Department of Economics, University Ca' Foscari Venezia, Venezia, Italy.
Division of Pharmacoepidemiology and Pharmacoeconomics, Department of Medicine, Brigham and Women's Hospital and Harvard Medical School, Boston, Massachusetts, USA.
Stat Med. 2022 Nov 20;41(26):5189-5202. doi: 10.1002/sim.9560. Epub 2022 Aug 31.
We analyze repeated cross-sectional survey data collected by the Institute of Global Health Innovation, to characterize the perception and behavior of the Italian population during the Covid-19 pandemic, focusing on the period that spans from April 2020 to July 2021. To accomplish this goal, we propose a Bayesian dynamic latent-class regression model, that accounts for the effect of sampling bias including survey weights into the likelihood function.

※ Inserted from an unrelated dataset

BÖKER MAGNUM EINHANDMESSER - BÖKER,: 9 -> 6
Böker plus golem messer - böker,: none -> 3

According to the proposed approach, attitudes towards covid-19 are described via ideal behaviors that are fixed over time, corresponding to different degrees of compliance with spread-preventive measures. The overall tendency toward a specific profile dynamically changes across survey waves via a latent Gaussian process regression, that adjusts for subject-specific covariates. We illustrate the evolution of Italians' behaviors during the pandemic, providing insights on how the proportion of ideal behaviors has varied during the phases of the lockdown, while measuring the effect of age, sex, region and employment of the respondents on the attitude toward covid-19.

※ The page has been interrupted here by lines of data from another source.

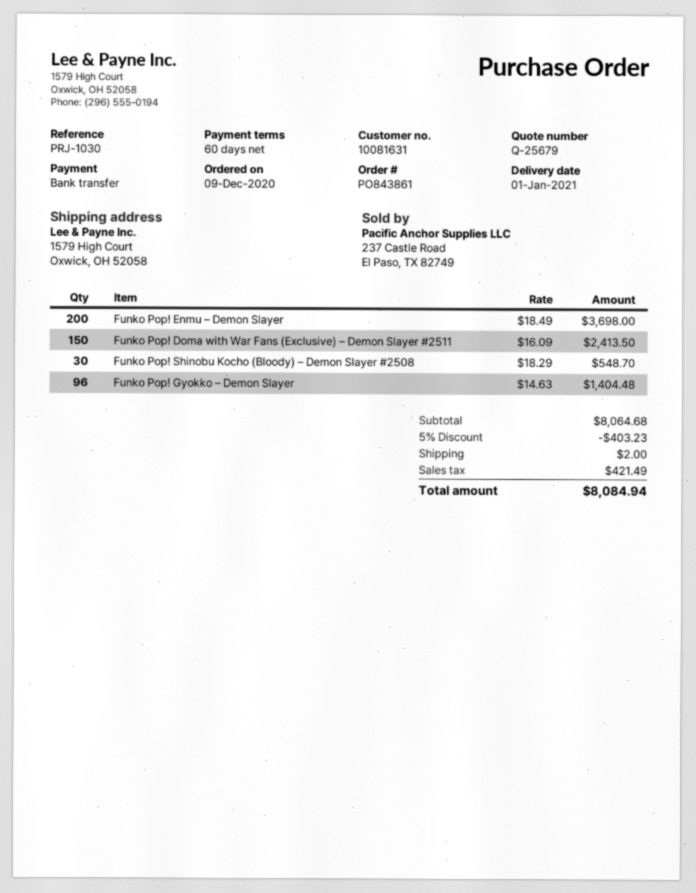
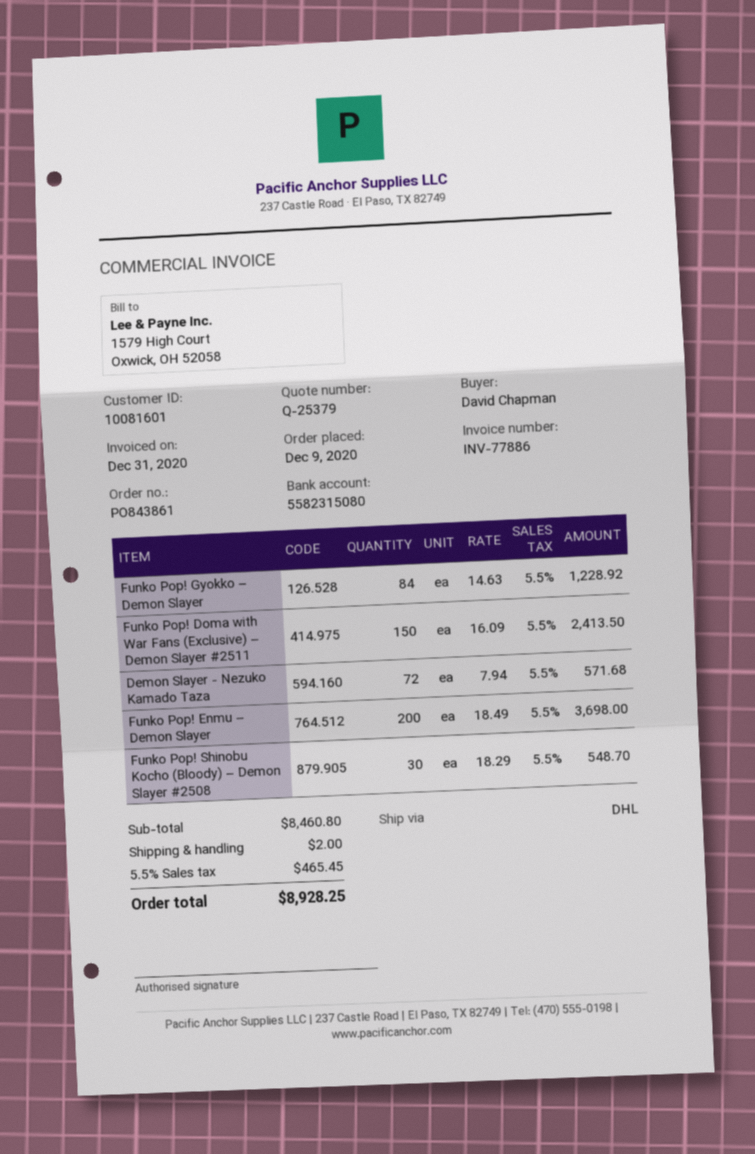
quote number: Q-25679 -> Q-25379
customer number: 10081631 -> 10081601
Funko Pop! Gyokko – Demon Slayer: 96 x 14.63 = 1404.48 -> 84 x 14.63 = 1228.92
Demon Slayer - Nezuko Kamado Taza: none -> 72 x 7.94 = 571.68
subtotal: 8064.68 -> 8460.80
discount: 5% = 403.23 -> none
tax: 421.49 -> 465.45
total: 8084.94 -> 8928.25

我们分析了全球健康创新研究所收集的重复横断面调查数据,以描述意大利在新冠疫情期间的认知和行为,重点关注 2020 年 4 月至 2021 年 7 月的时间段。为了实现这一目标,我们提出了一种贝叶斯动态潜在类别回归模型,该模型将抽样偏差的影响(包括调查权重)纳入似然函数。根据提出的方法,通过固定随时间变化的理想行为来描述对新冠病毒的态度,对应于不同程度的遵守预防传播措施。通过针对每个个体的协变量进行调整的潜在高斯过程回归,整体倾向于特定的个体特征会在调查波之间动态变化。我们说明了意大利人在疫情期间行为的演变,提供了有关在封锁阶段理想行为的比例如何变化的见解,同时衡量了受访者的年龄、性别、地区和就业状况对新冠病毒态度的影响。